= Beginning of Section =

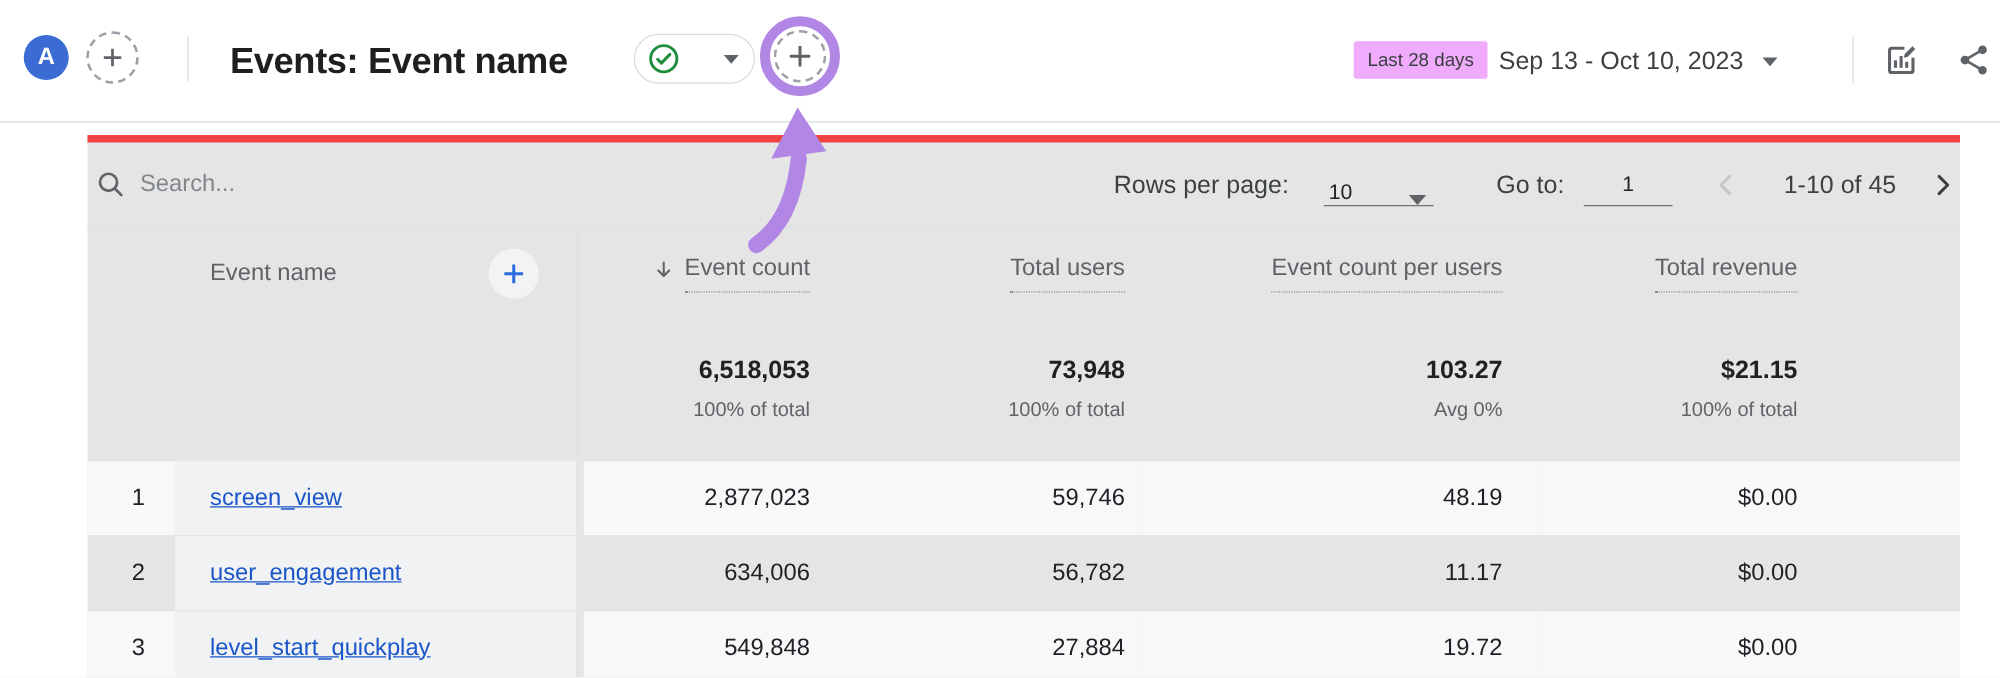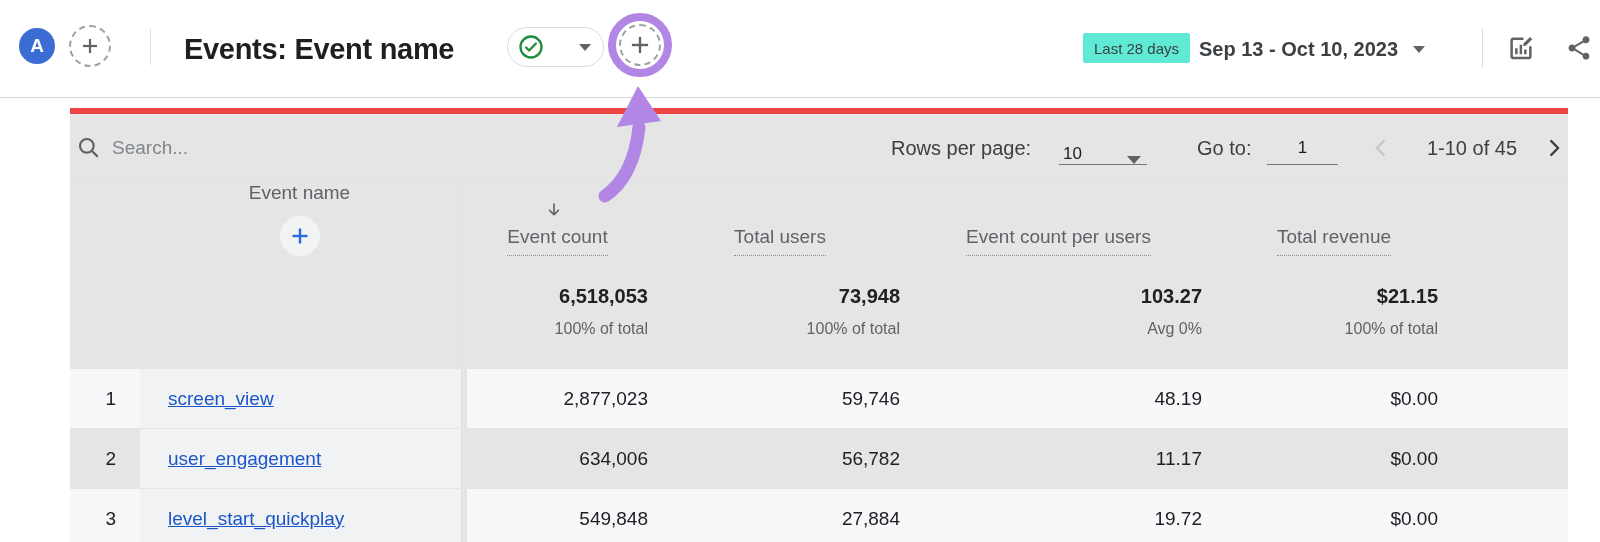--- a/index.html
+++ b/index.html
@@ -38,7 +38,7 @@
   .annotation-ring{position:absolute;left:608px;top:13px;width:64px;height:64px;border-radius:50%;
     border:8px solid var(--annotation-purple);pointer-events:none;}
   
-  .range-badge{position:absolute;left:1083px;top:33px;height:30px;background:#5eead4;color:var(--soft-text);
+  .range-badge{position:absolute;left:1083px;top:33px;height:30px;background:#f0abfc;color:var(--soft-text);
     font-size:15px;display:flex;align-items:center;padding:0 11px;border-radius:2px;}
   .date-range{position:absolute;left:1199px;top:0;height:98px;display:flex;align-items:center;gap:15px;
     font-size:20px;font-weight:700;color:var(--soft-text);cursor:pointer;}

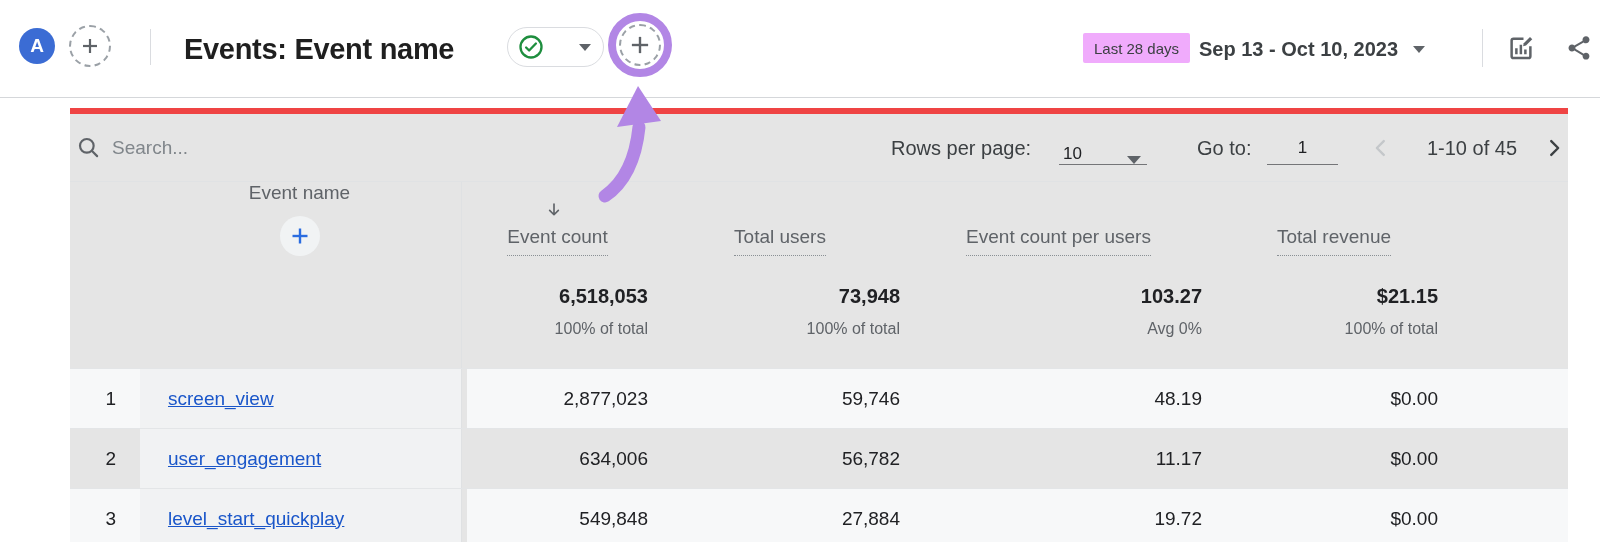--- a/index.html
+++ b/index.html
@@ -41,7 +41,7 @@
   .range-badge{position:absolute;left:1083px;top:33px;height:30px;background:#f0abfc;color:var(--soft-text);
     font-size:15px;display:flex;align-items:center;padding:0 11px;border-radius:2px;}
   .date-range{position:absolute;left:1199px;top:0;height:98px;display:flex;align-items:center;gap:15px;
-    font-size:20px;font-weight:700;color:var(--soft-text);cursor:pointer;}
+    font-size:20px;font-weight:400;color:var(--soft-text);cursor:pointer;}
   .tb-divider2{position:absolute;left:1482px;top:29px;width:1px;height:38px;background:#dadce0;}
   .icon-btn{position:absolute;top:32px;width:32px;height:32px;display:flex;align-items:center;justify-content:center;cursor:pointer;}
   

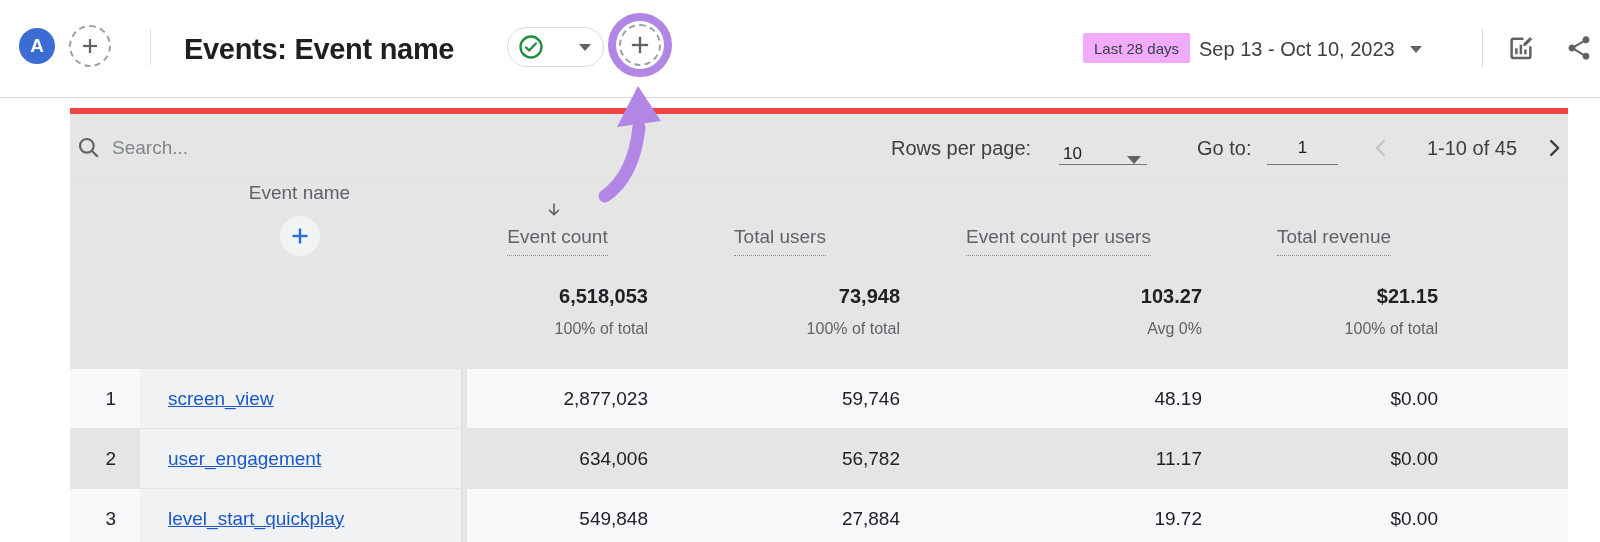--- a/index.html
+++ b/index.html
@@ -78,7 +78,7 @@
   
   .thead{position:absolute;left:0;top:68px;width:100%;height:74px;}
   .thead .grid{height:100%;}
-  .th-cell{display:flex;align-items:center;font-size:19px;color:var(--gray-text);flex-direction:column;}
+  .th-cell{display:flex;align-items:center;font-size:19px;color:var(--gray-text);}
   .th-cell.c-m1,.th-cell.c-m2,.th-cell.c-m3,.th-cell.c-m4{justify-content:flex-end;}
   .dotted{border-bottom:1px dotted #8a9095;padding-bottom:7px;}
   .name-head{justify-content:space-between;padding-right:30px;}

= End of Section =

**Required action**
Pictures stay out of the copy; print the material above exactly.

**Response to the task**
--- a/index.html
+++ b/index.html
@@ -38,7 +38,7 @@
   .annotation-ring{position:absolute;left:608px;top:13px;width:64px;height:64px;border-radius:50%;
     border:8px solid var(--annotation-purple);pointer-events:none;}
   
-  .range-badge{position:absolute;left:1083px;top:33px;height:30px;background:#5eead4;color:var(--soft-text);
+  .range-badge{position:absolute;left:1083px;top:33px;height:30px;background:#f0abfc;color:var(--soft-text);
     font-size:15px;display:flex;align-items:center;padding:0 11px;border-radius:2px;}
   .date-range{position:absolute;left:1199px;top:0;height:98px;display:flex;align-items:center;gap:15px;
     font-size:20px;font-weight:700;color:var(--soft-text);cursor:pointer;}

--- a/index.html
+++ b/index.html
@@ -41,7 +41,7 @@
   .range-badge{position:absolute;left:1083px;top:33px;height:30px;background:#f0abfc;color:var(--soft-text);
     font-size:15px;display:flex;align-items:center;padding:0 11px;border-radius:2px;}
   .date-range{position:absolute;left:1199px;top:0;height:98px;display:flex;align-items:center;gap:15px;
-    font-size:20px;font-weight:700;color:var(--soft-text);cursor:pointer;}
+    font-size:20px;font-weight:400;color:var(--soft-text);cursor:pointer;}
   .tb-divider2{position:absolute;left:1482px;top:29px;width:1px;height:38px;background:#dadce0;}
   .icon-btn{position:absolute;top:32px;width:32px;height:32px;display:flex;align-items:center;justify-content:center;cursor:pointer;}
   

--- a/index.html
+++ b/index.html
@@ -78,7 +78,7 @@
   
   .thead{position:absolute;left:0;top:68px;width:100%;height:74px;}
   .thead .grid{height:100%;}
-  .th-cell{display:flex;align-items:center;font-size:19px;color:var(--gray-text);flex-direction:column;}
+  .th-cell{display:flex;align-items:center;font-size:19px;color:var(--gray-text);}
   .th-cell.c-m1,.th-cell.c-m2,.th-cell.c-m3,.th-cell.c-m4{justify-content:flex-end;}
   .dotted{border-bottom:1px dotted #8a9095;padding-bottom:7px;}
   .name-head{justify-content:space-between;padding-right:30px;}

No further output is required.